Overdose of Heparin and Other Blood Thinners
Anticoagulants, commonly referred to as “blood thinners,” are medications used to slow the blood’s natural clotting process. Common brand-name prescription anticoagulants include Coumadin, Heparin, Plavix, and Pradaxa.
Patients experiencing or at risk of deep vein thrombosis, pulmonary embolism, atrial fibrillation or other conditions may be given blood thinners to prevent blood clots that could lead to heart attack or stroke.
Anticlotting drugs are also given to patients who have already had a heart attack or stroke to reduce the risk of further damage or recurrence. Others are used during certain medical procedures or treatments to prevent clotting in the medical equipment tubing, such as during bypass surgery or kidney dialysis.
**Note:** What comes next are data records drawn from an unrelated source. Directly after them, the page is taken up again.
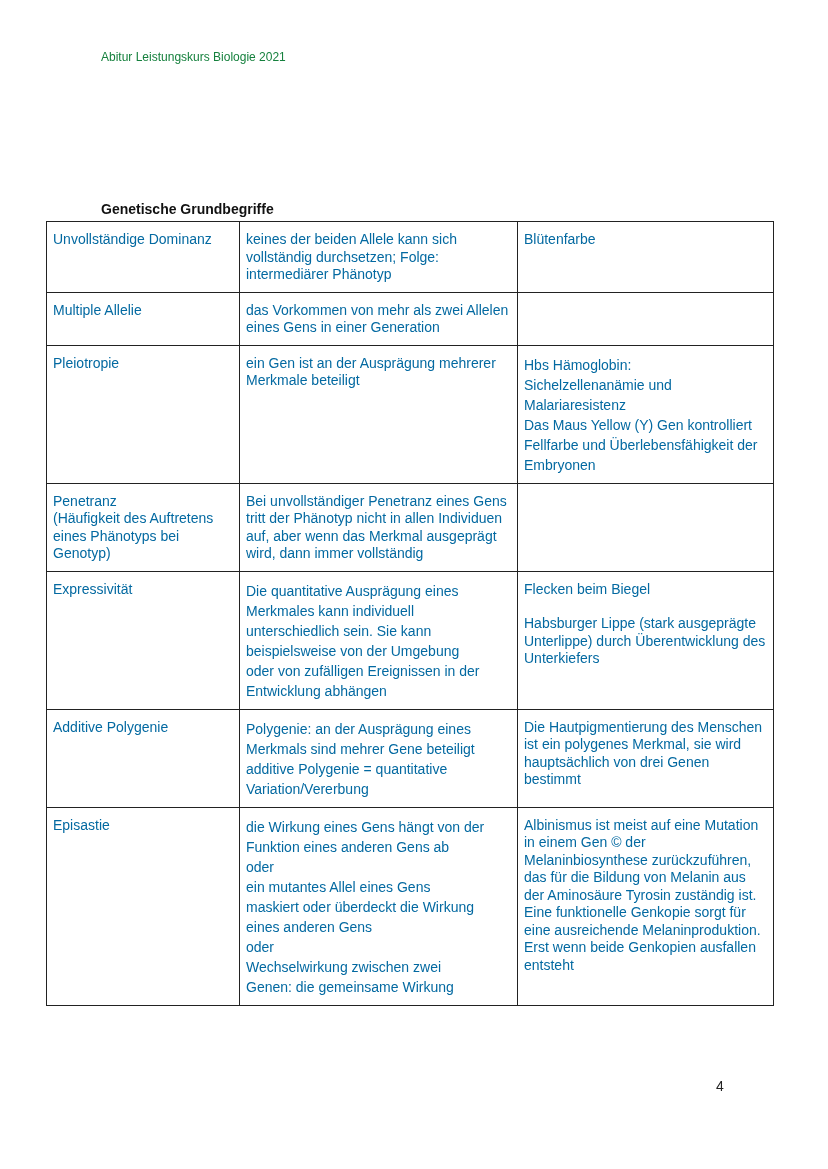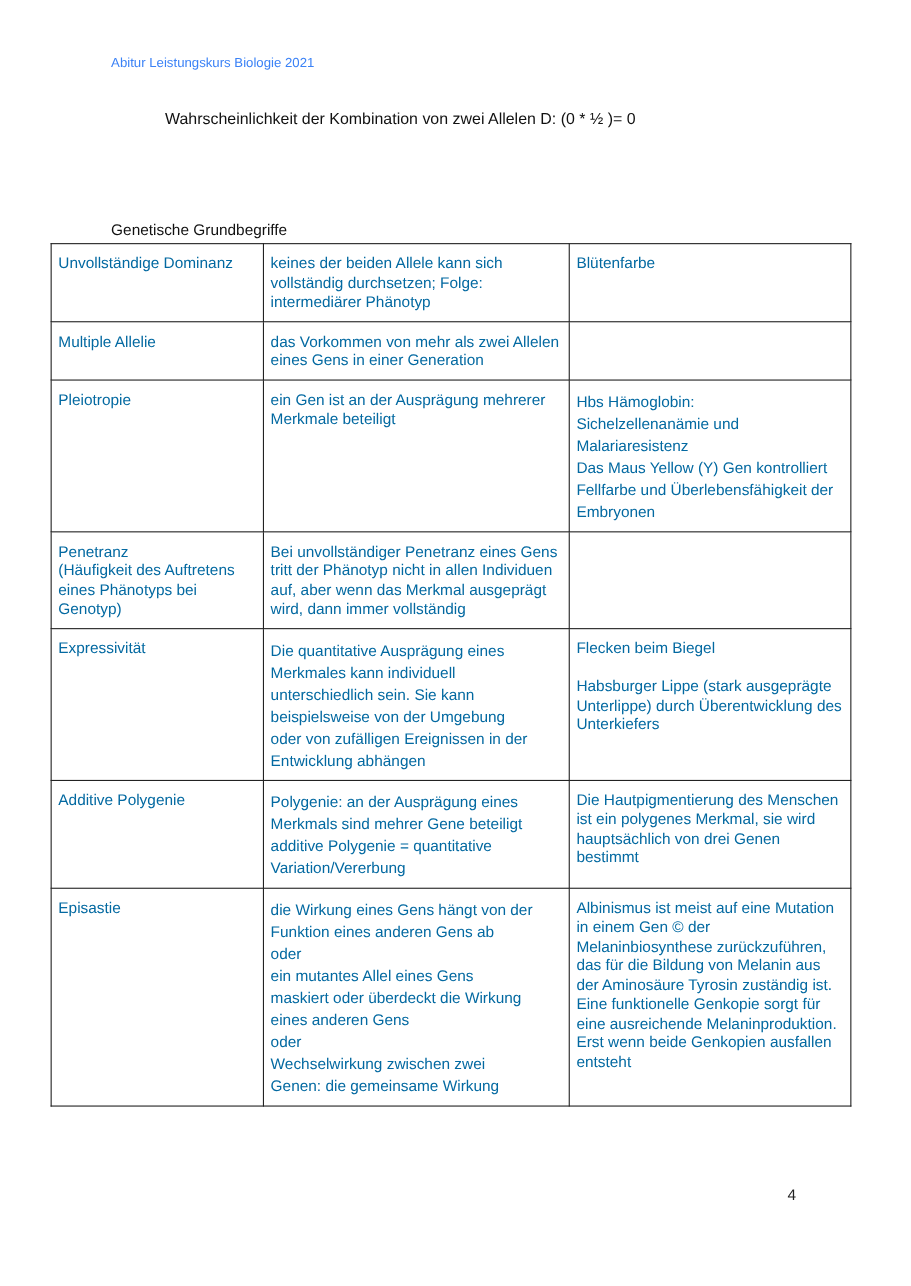--- a/index.html
+++ b/index.html
@@ -9,7 +9,7 @@
   }
   .header {
     position: absolute; left: 101px; top: 50px;
-    font-size: 12px; color: #3b82f6;
+    font-size: 12px; color: #15803d;
   }
   .prob-lines {
     position: absolute; left: 150px; top: 99px;

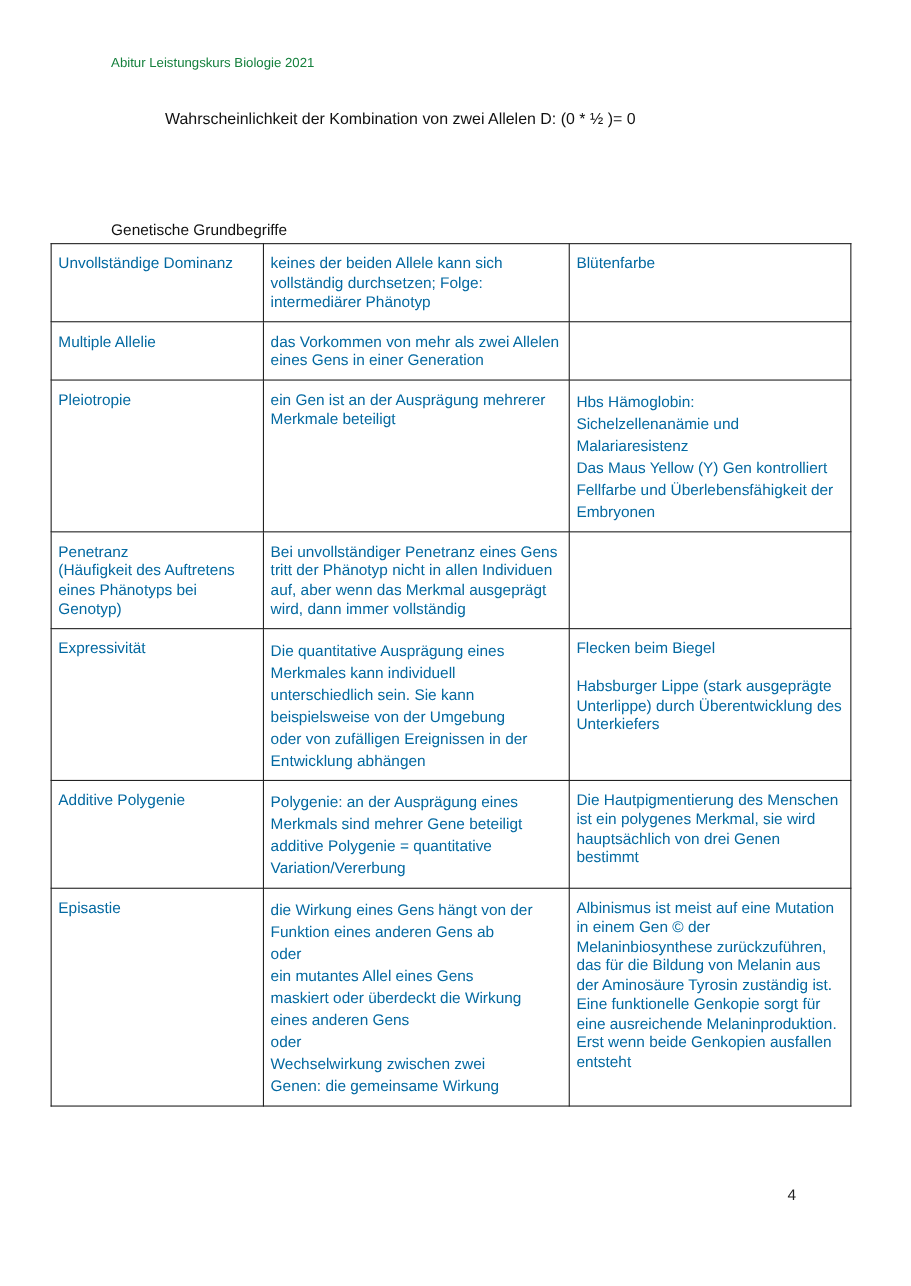--- a/index.html
+++ b/index.html
@@ -44,7 +44,6 @@
 <div class="header">Abitur Leistungskurs Biologie 2021</div>
 
 <div class="prob-lines">
-  <div>Wahrscheinlichkeit der Kombination von zwei Allelen D: (0 * ½ )= 0</div>
 </div>
 
 <div class="section-title">Genetische Grundbegriffe</div>

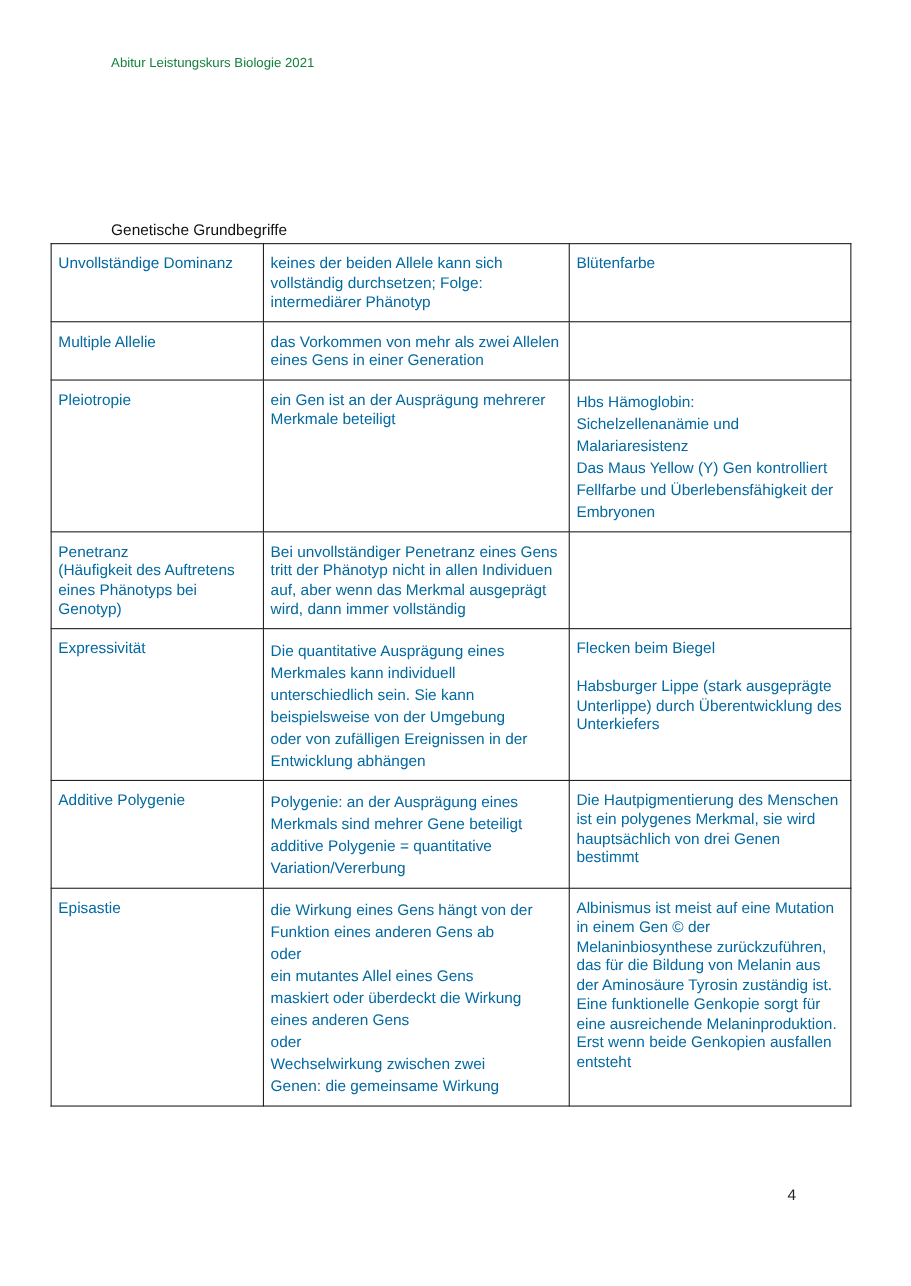--- a/index.html
+++ b/index.html
@@ -17,7 +17,7 @@
   }
   .section-title {
     position: absolute; left: 101px; top: 201px;
-    font-size: 14px; font-weight: normal; color: #111;
+    font-size: 14px; font-weight: bold; color: #111;
   }
   table.grid {
     position: absolute; left: 46px; top: 221px;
While intended to treat or prevent potentially life-threatening health problems, anticoagulants themselves can be very dangerous. Many blood thinners have very narrow margins of error—even the slightest mistake in strength or dosage can have devastating consequences.
Some populations are particularly susceptible to overdose and must be treated with extreme caution and monitored carefully when on anticoagulants; these populations include the elderly and infants, as well as patients with certain health conditions or those on certain other medications.
Why Do People Overdose?
In the vast majority of overdose cases, human error is the culprit. Sometimes, the cause of the overdose is tragically simple to avoid. Often, a nurse or doctor, whether in a hurry or not paying enough attention, misreads the label on the medication and gives the patient a higher-strength formulation of the blood thinner than intended, or conversely, gives the patient more of the medication than appropriate.
In other instances, the practitioner may fail to properly inform the patient that certain medications, supplements, or dietary choices may exacerbate the effects of the anticoagulants, thereby leading to an overdose even when the strength and dosage would have otherwise been appropriate. In all of these instances, the harm could have been avoided were it not for the practitioner’s failure to meet the standard of care in administering these medications which are well known to be lethal if not dispensed and managed with caution.
Failure to Monitor Malpractice ClaimsIn many cases, the negligence occurs in the practitioner’s failure to monitor the patient for signs and symptoms of an adverse reaction or overdose. Depending upon the type of blood thinner employed and the patient’s health, it may be necessary to obtain certain blood tests at regular intervals to ensure the patient’s clotting rate is still within a safe range.
Blood thinners need to be maintained in a therapeutic range. The therapeutic range involves a clotting test called in INR. Doctors take a specimen of blood from a patient, put it in a test tube, remove the cells, and then treat the fluid of the blood with a clotting stimulant and to see how long it takes for the patient's blood to clot.
Even without these blood tests, patients experiencing an overdose may exhibit outward symptoms of overdose including increased or abnormal bruising; excessive bleeding from even minor cuts and scrapes; nose bleeds; or blood in the stool, urine or vomit.
Patients may also report a headache, chest pain, stomach pain, dizziness or sudden weakness among other symptoms. Serious injury or death may be avoided with prompt recognition of the signs of an overdose and rapid, adequate treatment; however, when left unchecked, patients may suffer severe consequences including gastrointestinal bleeding, hemorrhagic stroke or death.
Anticoagulants can be life-saving medications when used appropriately and with proper care and supervision. However, it is well documented that even minor errors in strength or dosage, or the failure to recognize and promptly treat an overdose, can lead to severe injury or death. All too often in these cases, the carelessness of the victim’s healthcare provider is to blame.
Patients taking anticoagulants who are getting a surgical procedure are walking a fine line. You don't want to bleed too much... or too little. Doctors have to walk this fine line by making reasonable judgments.
Generally, the standard of care requires surgical patients to be taken off of Coumadin before surgery to let the INR fall in the therapeutic range of 2.0-3.0 for atrial fibrillation or 2.5-3.5 for prosthetic heart valves to <1.5.
For those patients at greatest risk of developing a thromboembolism, bridging therapy with an anticoagulant may be required. Treatment resumes as soon as prudent after the procedure and continued until the INR reaches the desired therapeutic level.
In patients whose risk is only moderate, it is generally safe to stop Coumadin and let the INR sink to a level <1.5 without bridging therapy. Generally for patients with INRs in the therapeutic range for a few days.